▶ _EXERCISE OBJECTIVE_:
Would you copy the entries that follow exactly, leaving out every picture?

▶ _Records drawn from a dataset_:
◇ ◇ ◇ ◇ ◇ ◇ ◇
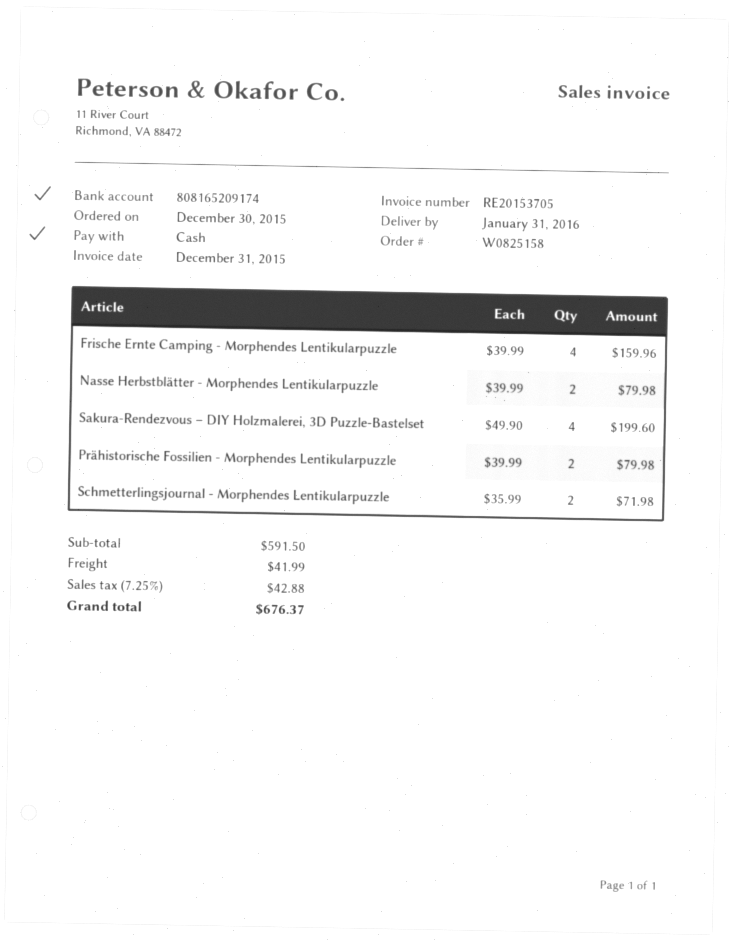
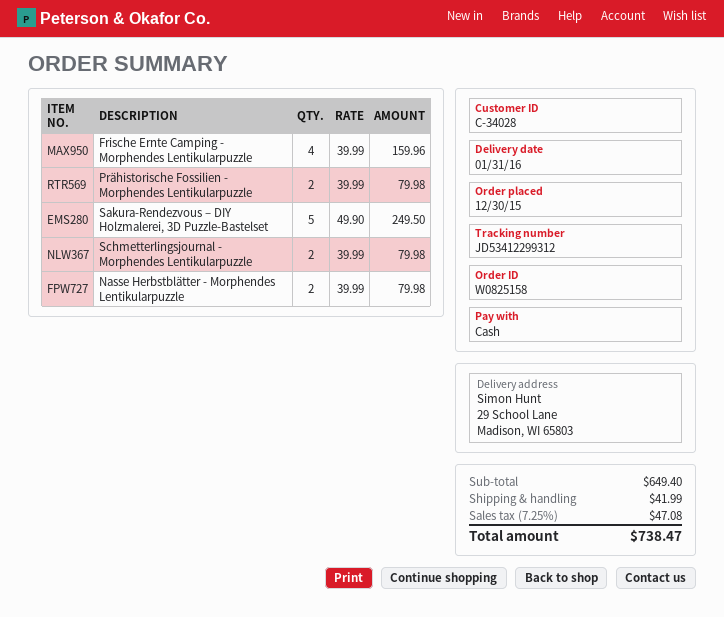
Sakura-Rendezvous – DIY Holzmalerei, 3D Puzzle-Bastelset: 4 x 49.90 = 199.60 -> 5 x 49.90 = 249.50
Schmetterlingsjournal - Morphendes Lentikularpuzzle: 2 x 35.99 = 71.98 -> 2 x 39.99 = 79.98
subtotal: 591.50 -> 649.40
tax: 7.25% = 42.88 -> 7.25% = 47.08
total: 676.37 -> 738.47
◇ ◇ ◇ ◇ ◇ ◇ ◇
▶ _EXERCISE SOLUTION_:
Sakura-Rendezvous – DIY Holzmalerei, 3D Puzzle-Bastelset: 4 x 49.90 = 199.60 -> 5 x 49.90 = 249.50
Schmetterlingsjournal - Morphendes Lentikularpuzzle: 2 x 35.99 = 71.98 -> 2 x 39.99 = 79.98
subtotal: 591.50 -> 649.40
tax: 7.25% = 42.88 -> 7.25% = 47.08
total: 676.37 -> 738.47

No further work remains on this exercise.